Cryptography and certification are considered necessary Internet features and must be used together, for example in e-commerce. This work deals with certification issues and reviews the three most common methods in use today, which are based on X.509 Certificates and Certification Authorities (CAs), PGP and, SKIP. These methods are respectively classified as directory, referral and collaborative based. For two parties in a dialogue the three methods are further classified as extrinsic, because they depend on references which are outside the scope of the dialogue. A series of conceptual, legal and implementation flaws are catalogued for each case, emphasizing X.509 and CAs, which helps to provide users with safety guidelines to be used when resolving certification issues. Governmental initiatives introducing Internet regulations on certification, such as by TTP, are also discussed with their pros and cons regarding security and privacy. Throughout, the paper stresses the basic paradox of security versus privacy when dealing with extrinsic certification systems, whether with X.509 or in combination with PGP. This paper has benefited from the feedback of the Internet community and its expanded on-line version has received more than 50,000 Internet visitors from more than 20,000 unique Internet sites, in 1997/98.


Presenters:

  • Ed Gerck - The Meta-Certificate Group.

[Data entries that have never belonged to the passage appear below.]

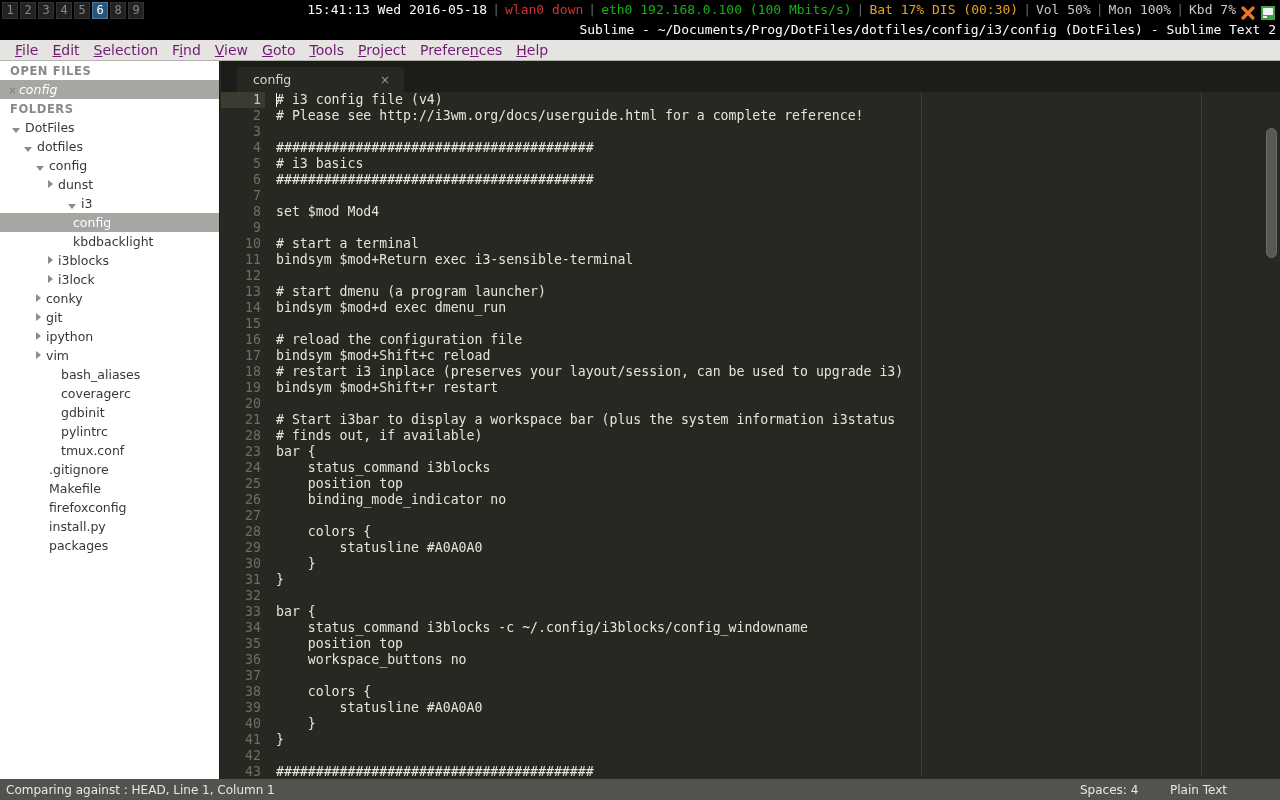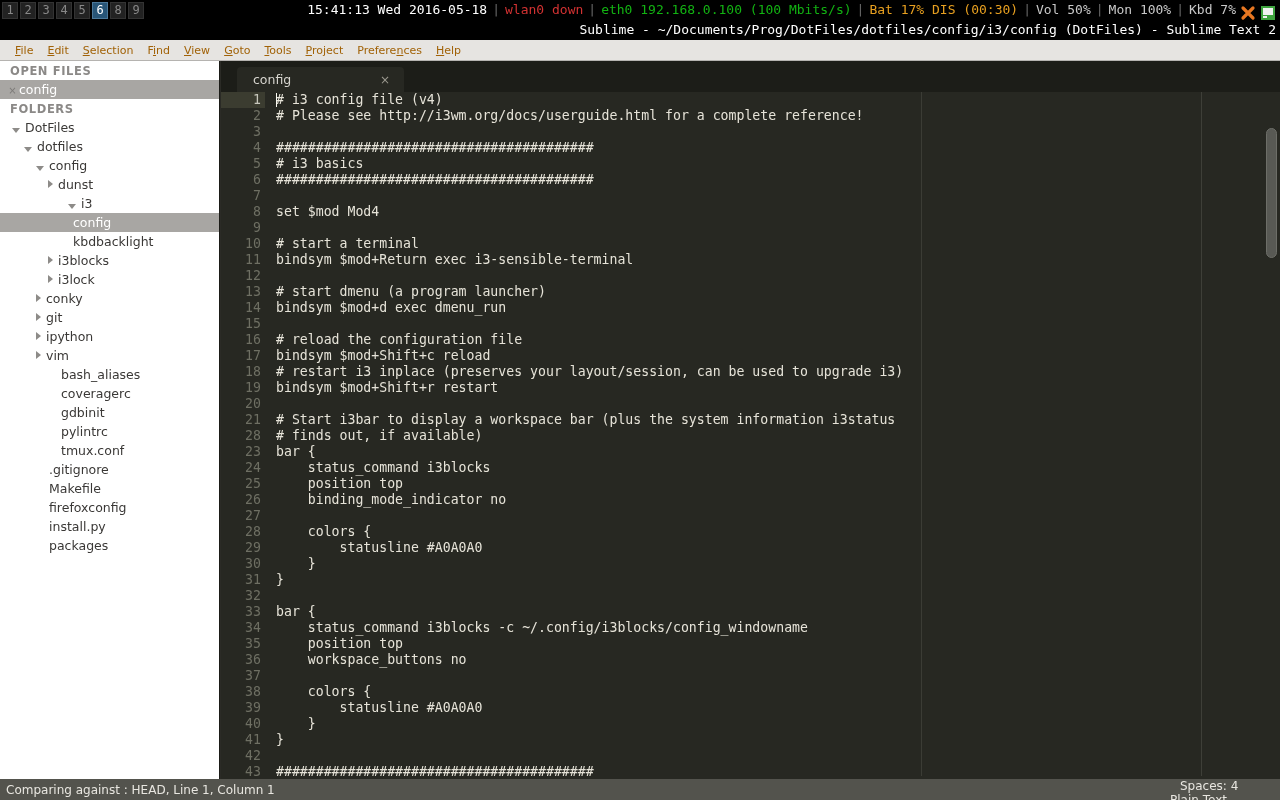"File" .menu-item { color: #a16207 -> #701a75; font-size: 11px -> 14px }
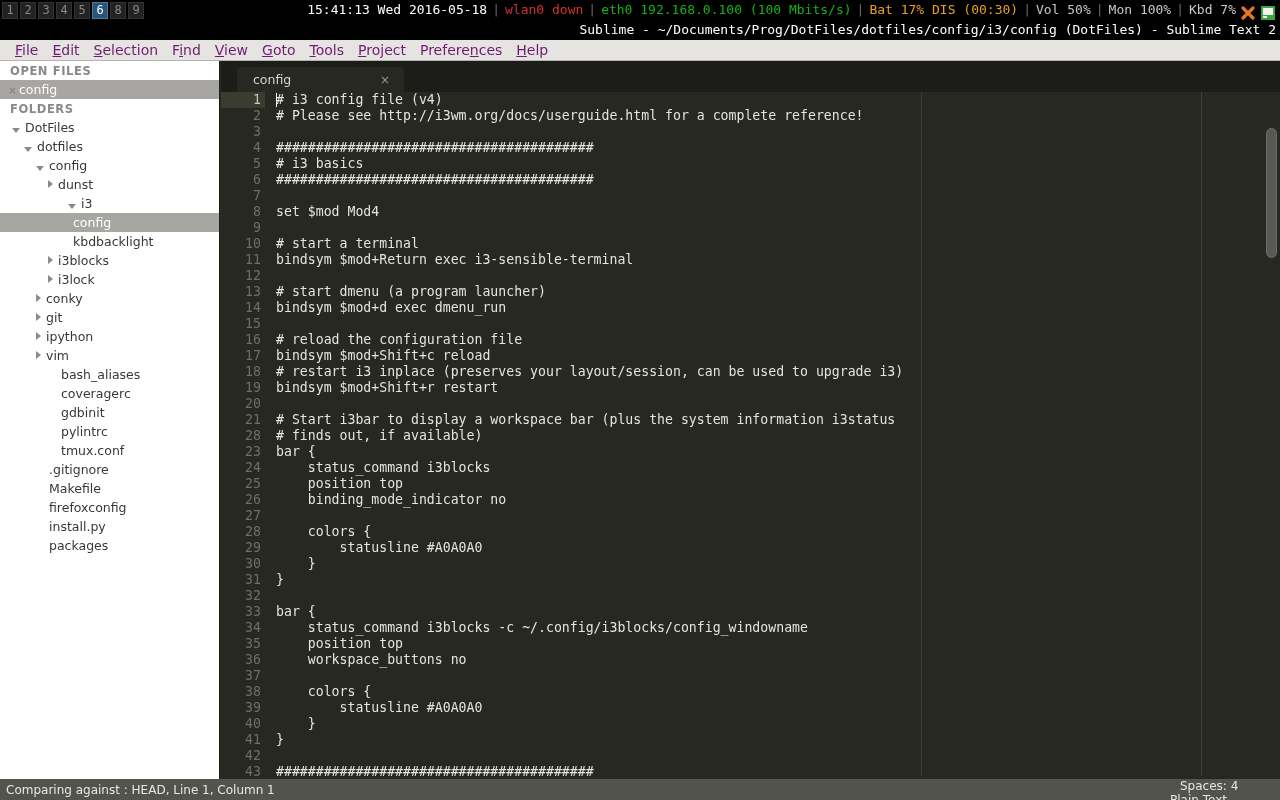"× config" div.side-row { font-style: none -> italic }
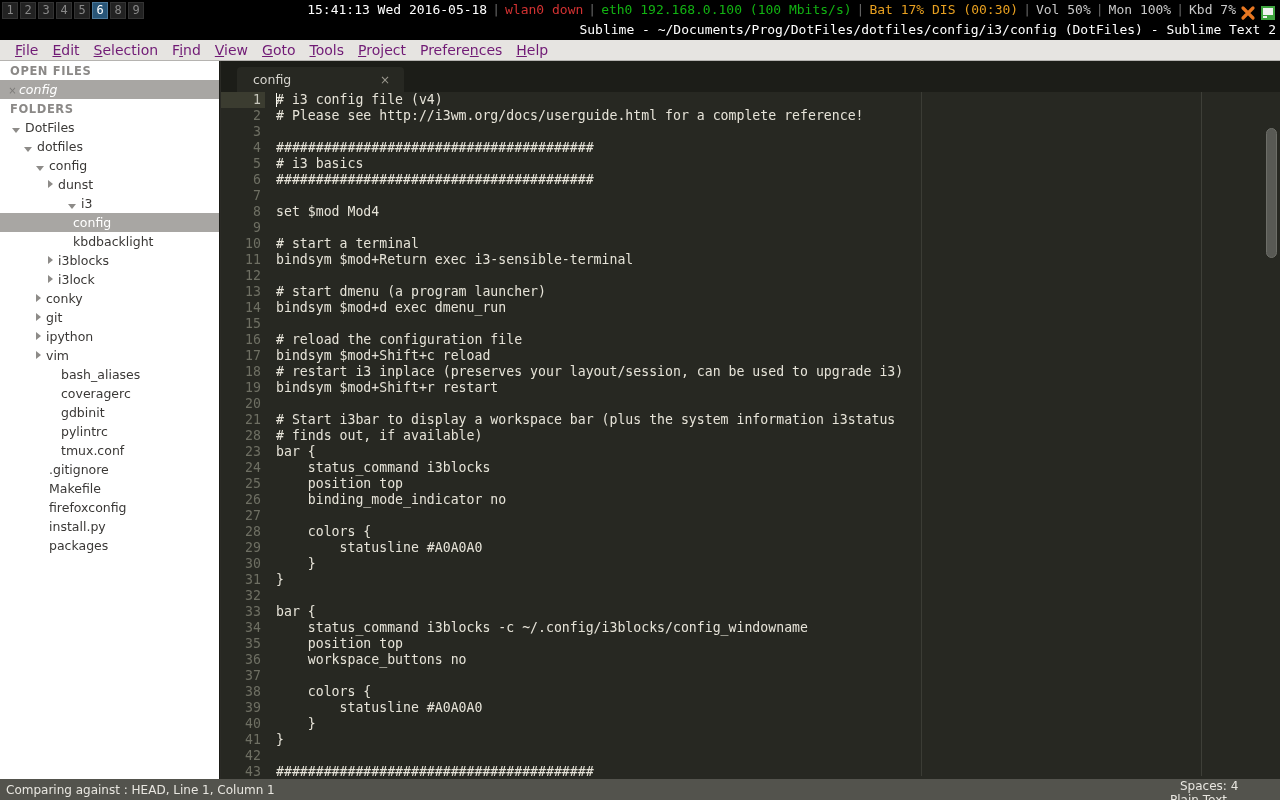"Spaces: 4" #status-right { flex-direction: column -> none }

    Ed Gerck received his Doctorate in Physics from the Ludwig-Maximilians-Universitaet and the Max-Planck-Institut fuer Quantenoptik, in Munich, Germany, 1983, with the maximum grade ("sehr gut"). Since 1986 he has been active as a consultant and developer in the field of security and cryptography, for government agencies and international companies based in Brazil, the US and other countries. He is the founder and President of Novaware ISEC, developer of Holocomm encoding and other innovative communication and security software, such as the one-floppy WWW browser and e-mail agent WebBoy UMC in collaboration with IBM Japan. He is also the founder and current Coordinator of the Meta-Certificate Group - MCG, an open international non-profit group active in the field of Internet security and certification standards development, with participants from 28 countries. Ed Gerck has been appointed in 1999 to the NSI's RAB -- Registry Advisory Board of Network Solutions, Inc., Herndon, VA, US. Dr. Gerck's most recent papers can be found at the MCG site.